◆ EXERCISE AIM
Restate the whole of the data below word for word, skipping the images.

◆ Data entries
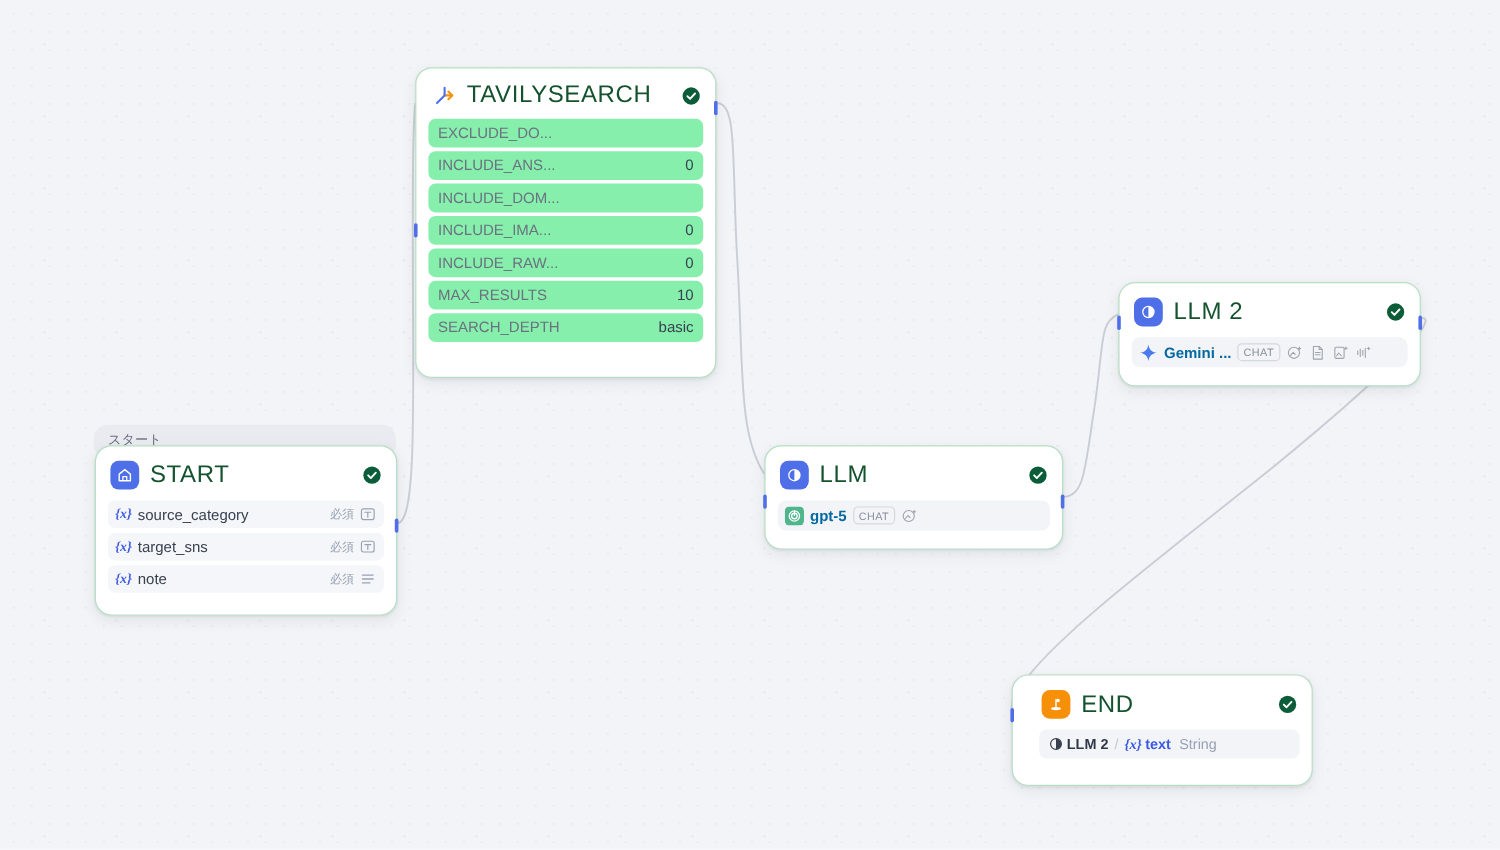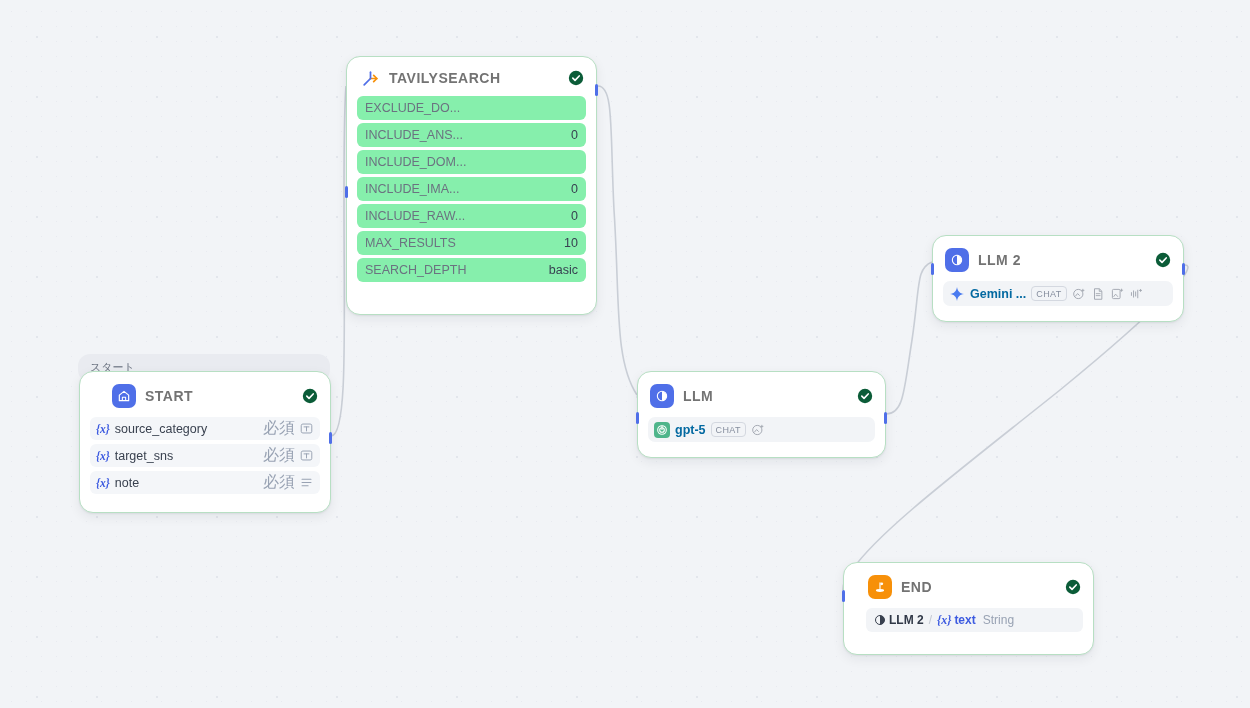--- a/index.html
+++ b/index.html
@@ -37,9 +37,9 @@
     padding: 11px 12px 8px 13px;
   }
   .node-title {
-    font-size: 14px;
-    font-weight: bold;
-    color: #737373;
+    font-size: 20px;
+    font-weight: normal;
+    color: #14532d;
     letter-spacing: .2px;
     white-space: nowrap;
     overflow: hidden;

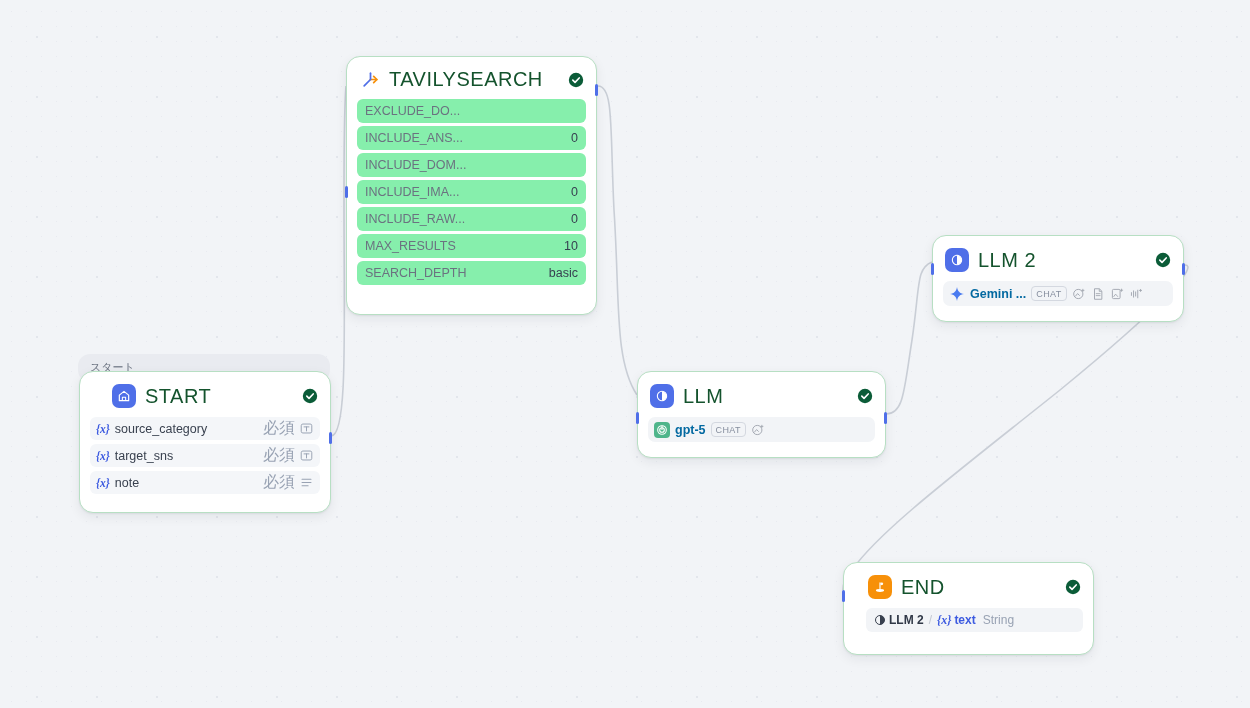--- a/index.html
+++ b/index.html
@@ -229,7 +229,7 @@
 
   <div class="node" style="left:79px; top:371px; width:252px; height:142px;">
     <div class="handle right" style="top:60px;"></div>
-    <div class="node-head" style="padding:12px 12px 9px 12px;margin-left:20px;">
+    <div class="node-head" style="padding:12px 12px 9px 12px;">
       <span class="icon-box blue">
         <svg width="14" height="14" viewBox="0 0 24 24">
           <path d="M4 10.5 L12 4 L20 10.5 V20 H4 Z" fill="none" stroke="#fff" stroke-width="2" stroke-linejoin="round"></path>

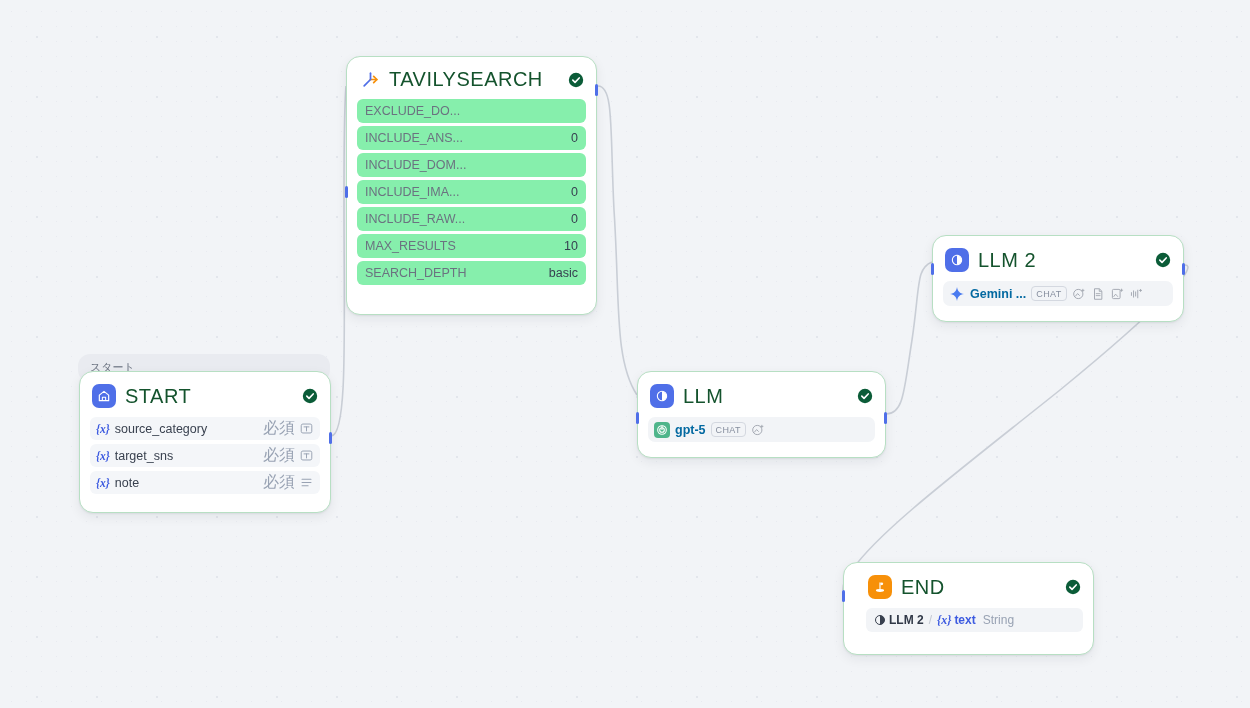--- a/index.html
+++ b/index.html
@@ -90,7 +90,7 @@
   }
   .var-x { color: #3c5ae0; font-size: 11.5px; font-weight: bold; font-family: "Liberation Serif", serif; font-style: italic; }
   .var-name { color: #39414f; flex: 1 1 auto; white-space: nowrap; overflow: hidden; text-overflow: ellipsis; }
-  .var-req { color: #98a2b3; font-size: 16px; }
+  .var-req { color: #98a2b3; font-size: 10px; }
   .type-ico { width: 13px; height: 13px; flex: 0 0 auto; }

◆ TASK ANSWER
--- a/index.html
+++ b/index.html
@@ -37,9 +37,9 @@
     padding: 11px 12px 8px 13px;
   }
   .node-title {
-    font-size: 14px;
-    font-weight: bold;
-    color: #737373;
+    font-size: 20px;
+    font-weight: normal;
+    color: #14532d;
     letter-spacing: .2px;
     white-space: nowrap;
     overflow: hidden;

--- a/index.html
+++ b/index.html
@@ -229,7 +229,7 @@
 
   <div class="node" style="left:79px; top:371px; width:252px; height:142px;">
     <div class="handle right" style="top:60px;"></div>
-    <div class="node-head" style="padding:12px 12px 9px 12px;margin-left:20px;">
+    <div class="node-head" style="padding:12px 12px 9px 12px;">
       <span class="icon-box blue">
         <svg width="14" height="14" viewBox="0 0 24 24">
           <path d="M4 10.5 L12 4 L20 10.5 V20 H4 Z" fill="none" stroke="#fff" stroke-width="2" stroke-linejoin="round"></path>

--- a/index.html
+++ b/index.html
@@ -90,7 +90,7 @@
   }
   .var-x { color: #3c5ae0; font-size: 11.5px; font-weight: bold; font-family: "Liberation Serif", serif; font-style: italic; }
   .var-name { color: #39414f; flex: 1 1 auto; white-space: nowrap; overflow: hidden; text-overflow: ellipsis; }
-  .var-req { color: #98a2b3; font-size: 16px; }
+  .var-req { color: #98a2b3; font-size: 10px; }
   .type-ico { width: 13px; height: 13px; flex: 0 0 auto; }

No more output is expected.